Aksi tersebut juga dilanjutkan dengan aksi damai di depan Taman Makam Pahlawan (TMP) Joyoboyo Kota Kediri, bersama Persatuan Wartawan Indonesia (PWI) Kediri, Ikatan Jurnalis Televisi Indonesia (IJTI) Kediri, jurnalis di Kediri Raya dan PPMI Dewan Kota Kediri.
Polisi Harus Usut dan Tidak Tegas Oknum Pelaku Kekerasan terhadap Wartawan Tempo
Melalui aksi ini AJI Kediri mendesak Kapolri untuk mengusut dan menindak tegas siapa pun yang terlibat termasuk anak buahnya dalam aksi kekerasan terhadap jurnalis Tempo di Surabaya sesuai Undang-Undang nomor 40/1999 tentang Pers.
Aksi menutup mulut sendiri merupakan simbol pembungkaman. Massa juga membentangkan poster yang mengecam kekerasan tersebut
Sekretaris AJI Kediri Yanuar Dedy menyatakan, aksi ini merupakan bentuk keprihatinan AJI Kediri terhadap aksi kekerasan yang dialami oleh Nurhadi, jurnalis Tempo Surabaya, ketika melakukan tugas jurnalistik pada Sabtu (27 Maret 2021 malam hingga Minggu (28 Maret 2021) dini hari.

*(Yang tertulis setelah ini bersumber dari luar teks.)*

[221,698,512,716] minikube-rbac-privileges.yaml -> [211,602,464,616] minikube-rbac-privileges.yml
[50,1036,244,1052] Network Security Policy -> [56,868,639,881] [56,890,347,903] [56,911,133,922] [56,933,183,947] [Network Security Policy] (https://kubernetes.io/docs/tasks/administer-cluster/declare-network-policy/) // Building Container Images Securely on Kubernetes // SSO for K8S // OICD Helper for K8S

“Kami mengutuk keras kekerasan yang dialami oleh Nurhadi, apalagi diduga ada keterlibatan aparat penegak hukum yang seharusnya melindungi warganya maupun jurnalis yang dilindungi Undang-Undang ketika melakukan tugasnya. Kapolri harus tegas dan melakukan penyelidikan secara transparan dengan menggunakan UU no 40/1999 tentang pers,” tegas Dedy.

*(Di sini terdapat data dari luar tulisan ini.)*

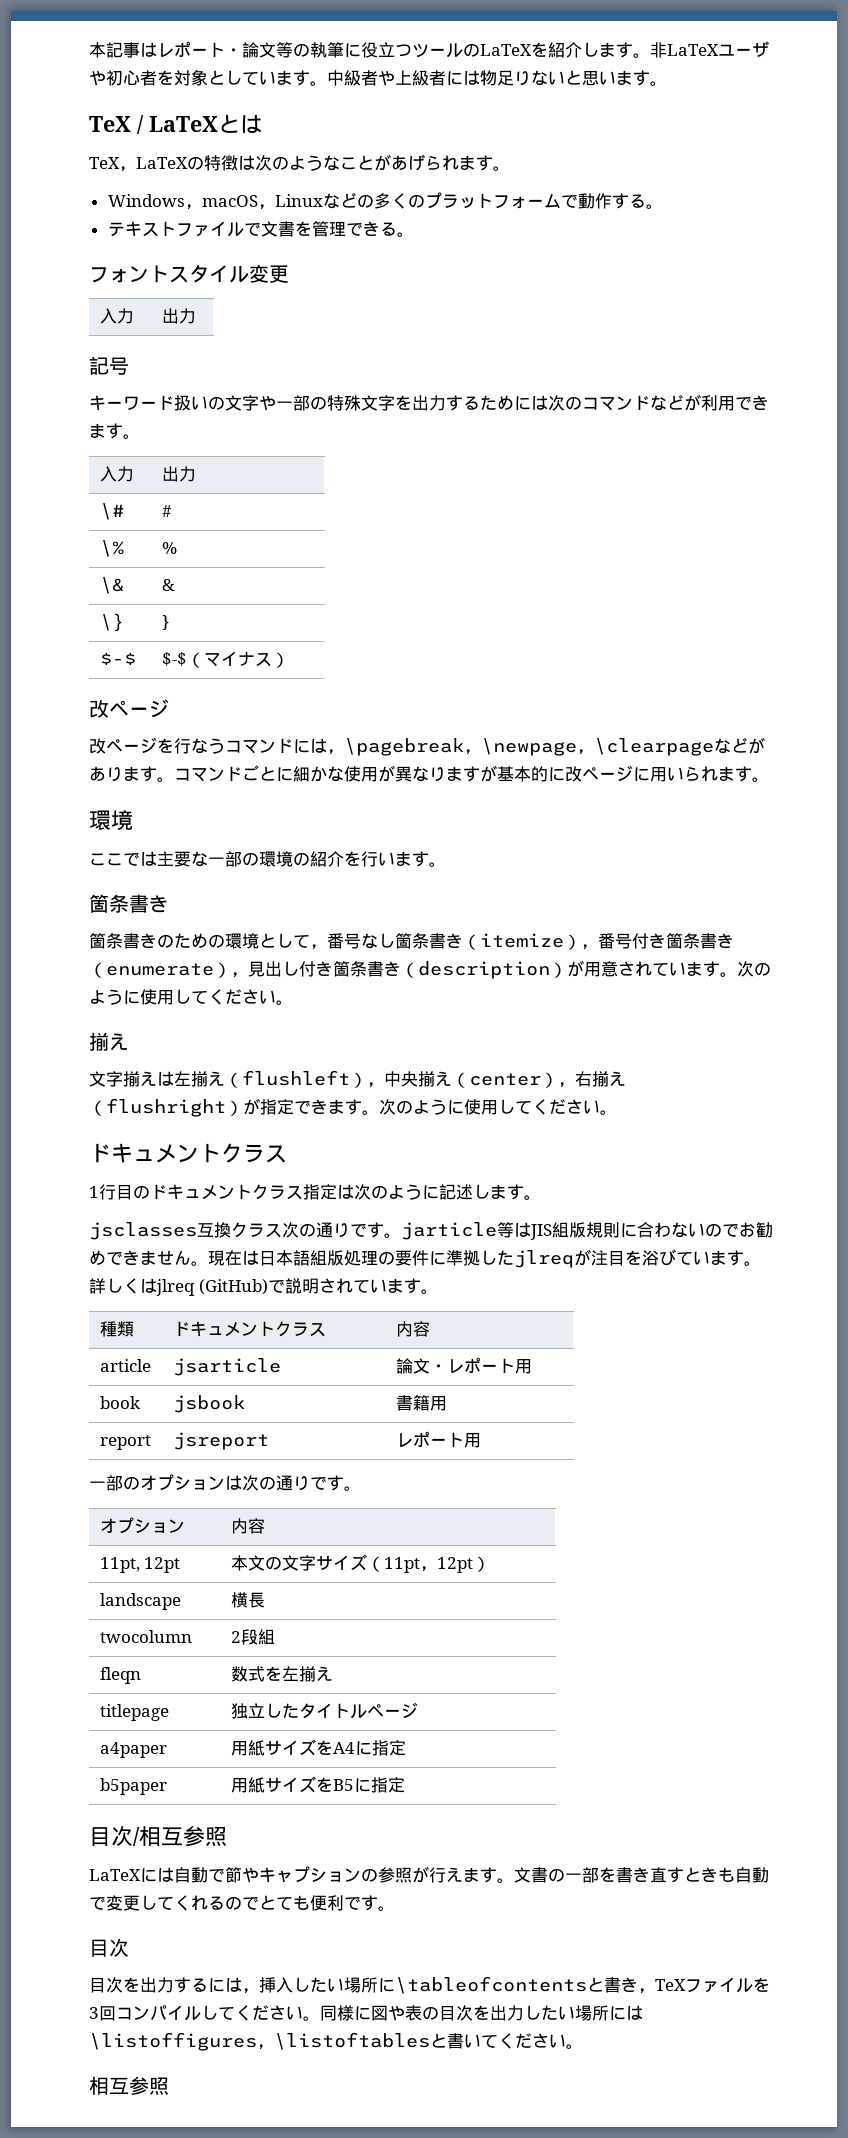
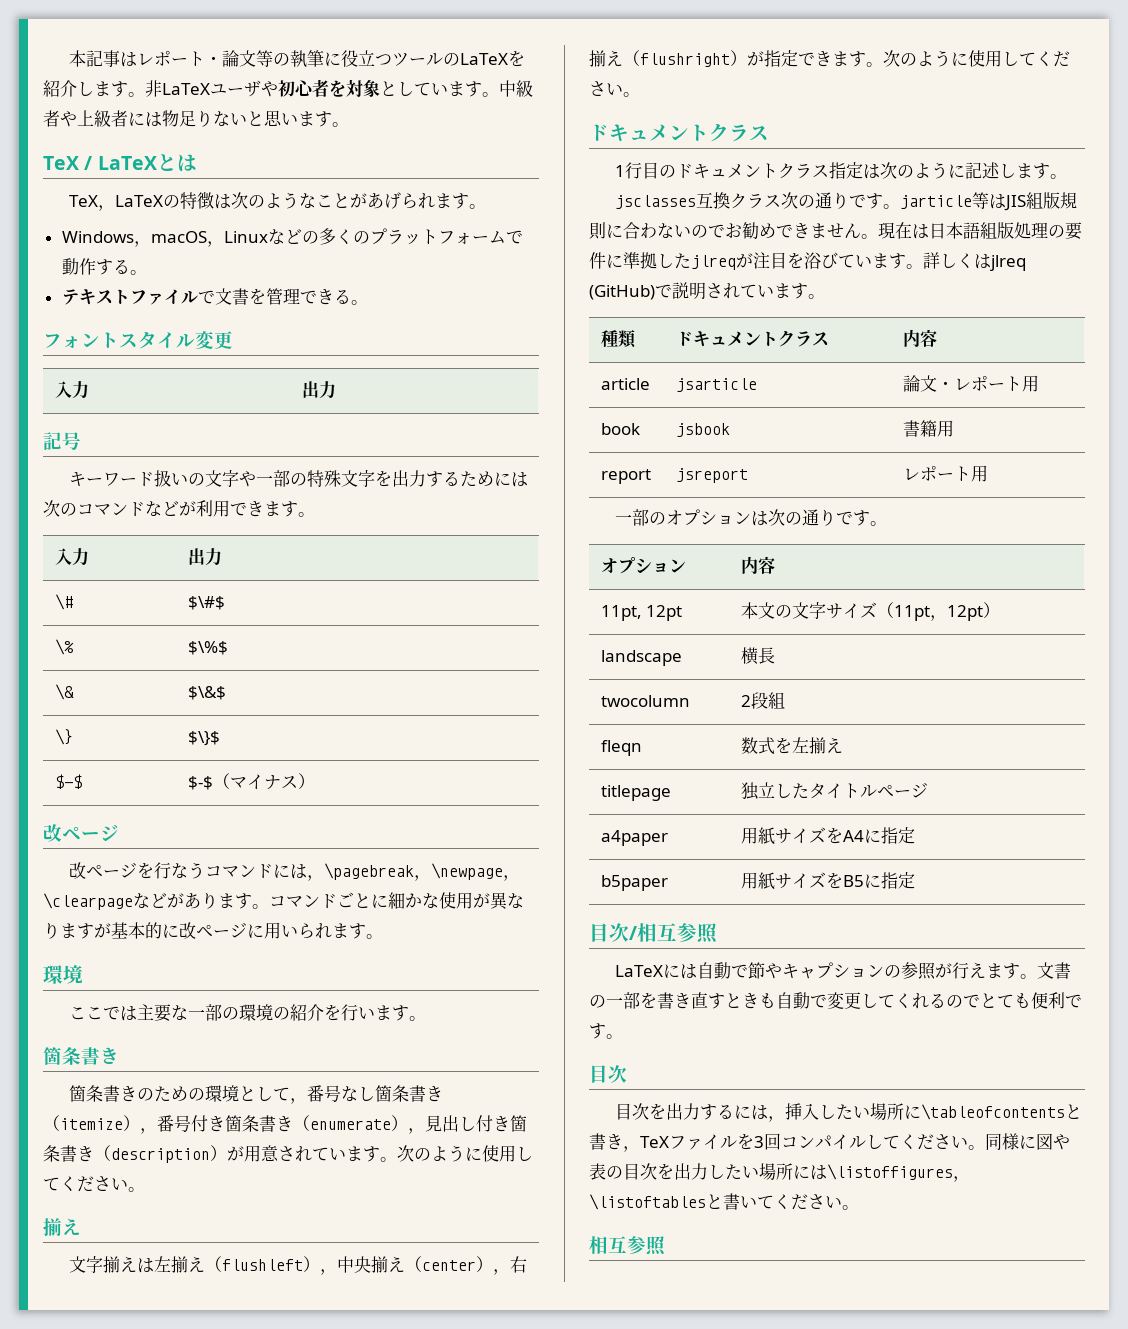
[161,505,172,517] # -> [187,596,225,610] $\#$
[161,542,177,554] % -> [187,641,228,655] $\%$
[161,579,175,591] & -> [187,686,226,700] $\&$
[161,615,169,630] } -> [187,731,220,746] $\}$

Kekerasan Terhadap Jurnalis, Pidana Murni
Kekerasan terhadap jurnalis ini merupakan tindak pidana yang melanggar setidaknya dua aturan yakni pasal 170 KUHP mengenai penggunaan kekerasan secara bersama-sama terhadap orang atau barang, dan pasal 18 ayat (1) UU Pers tentang tindakan yang menghambat atau menghalangi kegiatan jurnalistik. Ancaman hukuman untuk pelanggaran ini adalah seberat-beratnya lima tahun enam bulan penjara.
Dedy mengkhawatirkan terjadinya pembiaran hukum dalam tindak pidana kekerasan terhadap jurnalis ini. Menurut dia, lunaknya penegakan hukum terhadap hukum terhadap pelaku kekerasan terhadap insan pers ini menjadi preseden buruk dalam penegakan demokrasi, kebebasan pers, dan kebebasan berekspresi.
“Faktanya, tingkat kekerasan terhadap jurnalis meningkat dari tahun ke tahun. Ini mengancam demokrasi,” ujarnya.
LBH Pers Catat Kekerasan Terhadap Wartawan
Lembaga Bantuan Hukum (LBH) Pers dan Aliansi Jurnalis Independen (AJI) Indonesia mencatat, kasus kekerasan terhadap wartawan pada 2020 meningkat signifikan dibanding tahun sebelumnya. LBH Pers mencatat, pada 2020 terjadi 117 kasus kekerasan terhadap wartawan dan media, meningkat 32 persen dibandingkan pada 2019 (79 kasus).
Dari 117 kasus tersebut, sebanyak 99 kasus terjadi pada wartawan, 12 kasus pada pers mahasiswa, dan 6 kasus pada media, terutama media siber.
Sementara AJI Indonesia mencatat, pada 2020 terjadi 84 kasus kekerasan terhadap wartawan atau bertambah 31 kasus dibandingkan pada 2019 (53 kasus). Pelaku kekerasan paling banyak adalah aparat keamanan.
Seperti diketahui, Nurhadi mengalami kekerasan saat melaksanakan penugasan, untuk konfirmasi ke bekas Direktur Pemeriksaan Ditjen Pajak Kemenkeu, Angin Prayitno Aji terkait kasus suap yang ditangani Komisi Pemberantasan Korupsi (KPK). Korban diduga mengalami penyekapan dan kekerasan tiba di Gedung Samudra Morokembang. Dia dipukul berulangkali dan diintimidasi oleh ajudan Angin serta aparat kepolisian.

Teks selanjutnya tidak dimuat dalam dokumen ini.